Exercise objective ::
The response should contain all of the data below, reproduced exactly, and no pictures.

Records from a collection
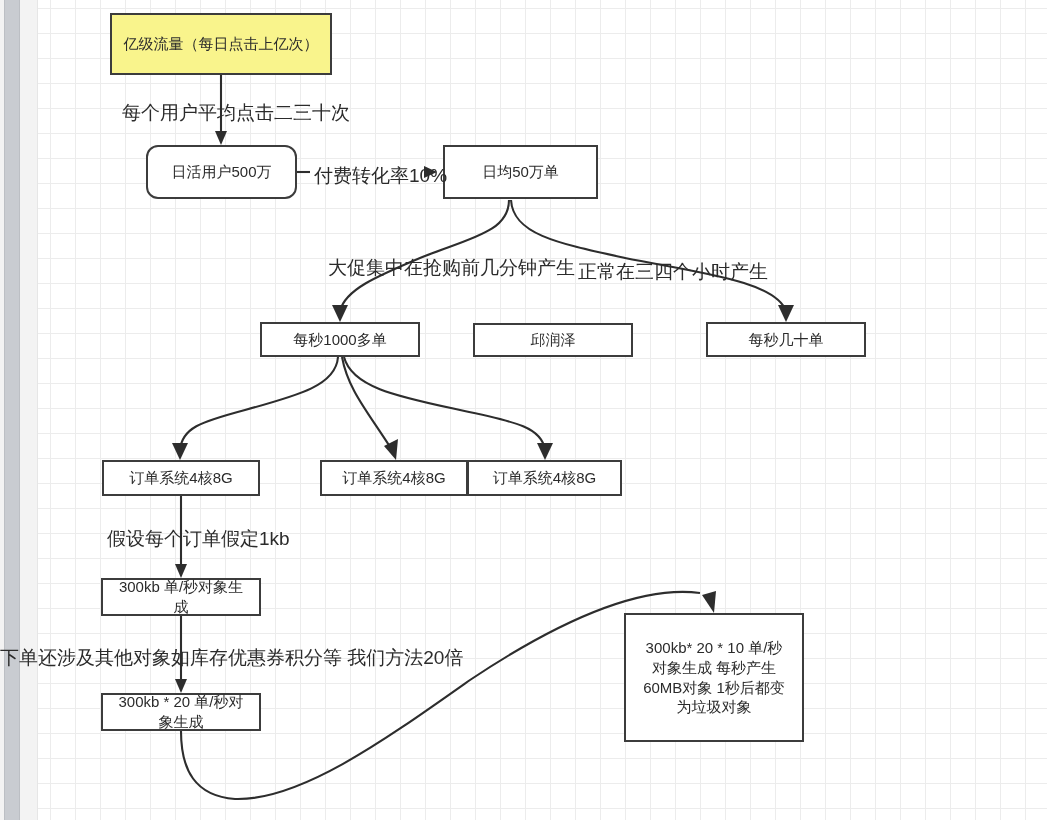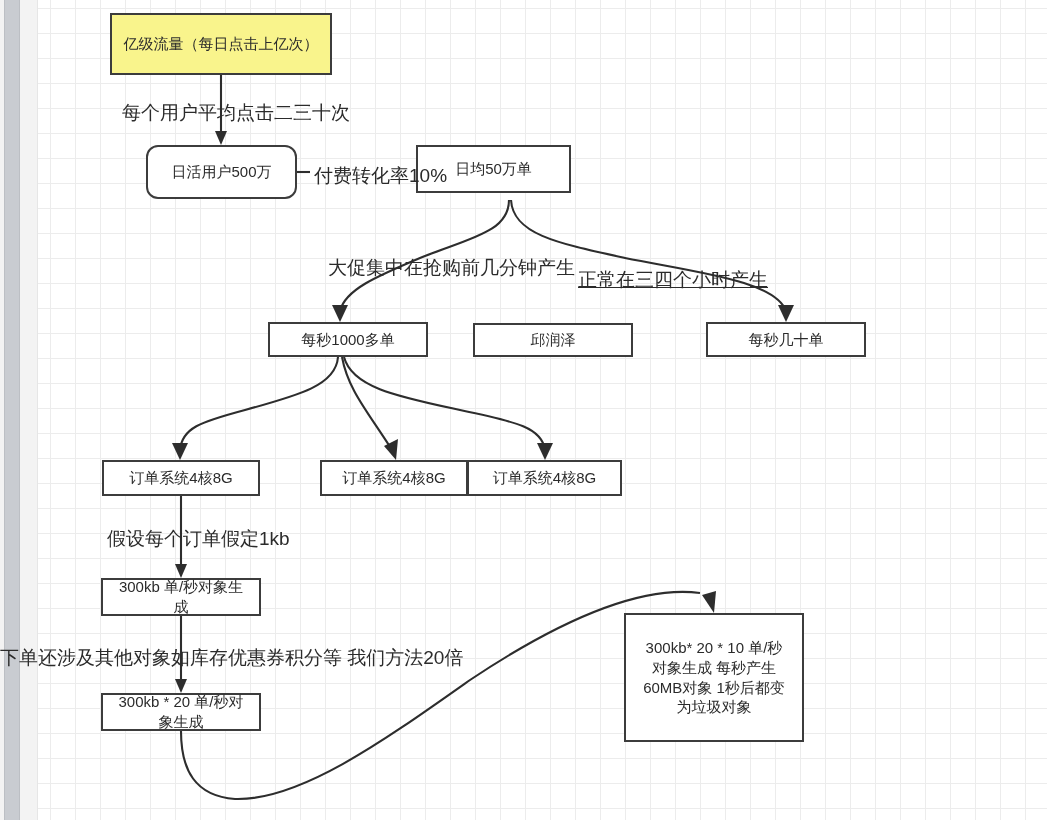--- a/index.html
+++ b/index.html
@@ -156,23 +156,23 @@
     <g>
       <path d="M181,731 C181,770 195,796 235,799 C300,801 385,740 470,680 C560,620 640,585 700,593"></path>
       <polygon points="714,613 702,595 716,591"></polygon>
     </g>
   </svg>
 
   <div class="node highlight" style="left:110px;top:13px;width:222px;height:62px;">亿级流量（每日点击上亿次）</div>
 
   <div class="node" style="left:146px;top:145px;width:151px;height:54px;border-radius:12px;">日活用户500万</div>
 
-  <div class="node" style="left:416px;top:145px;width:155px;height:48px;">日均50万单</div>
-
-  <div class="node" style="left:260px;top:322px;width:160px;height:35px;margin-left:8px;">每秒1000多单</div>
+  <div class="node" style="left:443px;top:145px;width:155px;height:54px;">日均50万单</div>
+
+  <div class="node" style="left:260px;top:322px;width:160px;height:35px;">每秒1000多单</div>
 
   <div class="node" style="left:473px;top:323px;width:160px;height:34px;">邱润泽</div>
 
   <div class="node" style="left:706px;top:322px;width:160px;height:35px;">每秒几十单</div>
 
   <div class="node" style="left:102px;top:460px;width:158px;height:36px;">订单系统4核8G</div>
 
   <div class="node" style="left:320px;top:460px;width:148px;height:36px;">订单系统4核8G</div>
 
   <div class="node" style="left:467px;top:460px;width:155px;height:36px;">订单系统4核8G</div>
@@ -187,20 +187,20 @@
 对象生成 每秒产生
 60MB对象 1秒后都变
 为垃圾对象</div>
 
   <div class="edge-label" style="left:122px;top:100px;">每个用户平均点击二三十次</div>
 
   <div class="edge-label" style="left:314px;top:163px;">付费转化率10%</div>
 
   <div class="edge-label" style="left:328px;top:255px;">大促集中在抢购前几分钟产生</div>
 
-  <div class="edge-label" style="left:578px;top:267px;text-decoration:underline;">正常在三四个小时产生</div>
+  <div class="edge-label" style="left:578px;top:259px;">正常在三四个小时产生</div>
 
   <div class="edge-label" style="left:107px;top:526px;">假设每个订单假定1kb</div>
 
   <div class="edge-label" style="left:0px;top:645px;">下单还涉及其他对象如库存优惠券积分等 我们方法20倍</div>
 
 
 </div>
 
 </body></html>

Solution to this task ::
--- a/index.html
+++ b/index.html
@@ -156,23 +156,23 @@
     <g>
       <path d="M181,731 C181,770 195,796 235,799 C300,801 385,740 470,680 C560,620 640,585 700,593"></path>
       <polygon points="714,613 702,595 716,591"></polygon>
     </g>
   </svg>
 
   <div class="node highlight" style="left:110px;top:13px;width:222px;height:62px;">亿级流量（每日点击上亿次）</div>
 
   <div class="node" style="left:146px;top:145px;width:151px;height:54px;border-radius:12px;">日活用户500万</div>
 
-  <div class="node" style="left:416px;top:145px;width:155px;height:48px;">日均50万单</div>
-
-  <div class="node" style="left:260px;top:322px;width:160px;height:35px;margin-left:8px;">每秒1000多单</div>
+  <div class="node" style="left:443px;top:145px;width:155px;height:54px;">日均50万单</div>
+
+  <div class="node" style="left:260px;top:322px;width:160px;height:35px;">每秒1000多单</div>
 
   <div class="node" style="left:473px;top:323px;width:160px;height:34px;">邱润泽</div>
 
   <div class="node" style="left:706px;top:322px;width:160px;height:35px;">每秒几十单</div>
 
   <div class="node" style="left:102px;top:460px;width:158px;height:36px;">订单系统4核8G</div>
 
   <div class="node" style="left:320px;top:460px;width:148px;height:36px;">订单系统4核8G</div>
 
   <div class="node" style="left:467px;top:460px;width:155px;height:36px;">订单系统4核8G</div>
@@ -187,20 +187,20 @@
 对象生成 每秒产生
 60MB对象 1秒后都变
 为垃圾对象</div>
 
   <div class="edge-label" style="left:122px;top:100px;">每个用户平均点击二三十次</div>
 
   <div class="edge-label" style="left:314px;top:163px;">付费转化率10%</div>
 
   <div class="edge-label" style="left:328px;top:255px;">大促集中在抢购前几分钟产生</div>
 
-  <div class="edge-label" style="left:578px;top:267px;text-decoration:underline;">正常在三四个小时产生</div>
+  <div class="edge-label" style="left:578px;top:259px;">正常在三四个小时产生</div>
 
   <div class="edge-label" style="left:107px;top:526px;">假设每个订单假定1kb</div>
 
   <div class="edge-label" style="left:0px;top:645px;">下单还涉及其他对象如库存优惠券积分等 我们方法20倍</div>
 
 
 </div>
 
 </body></html>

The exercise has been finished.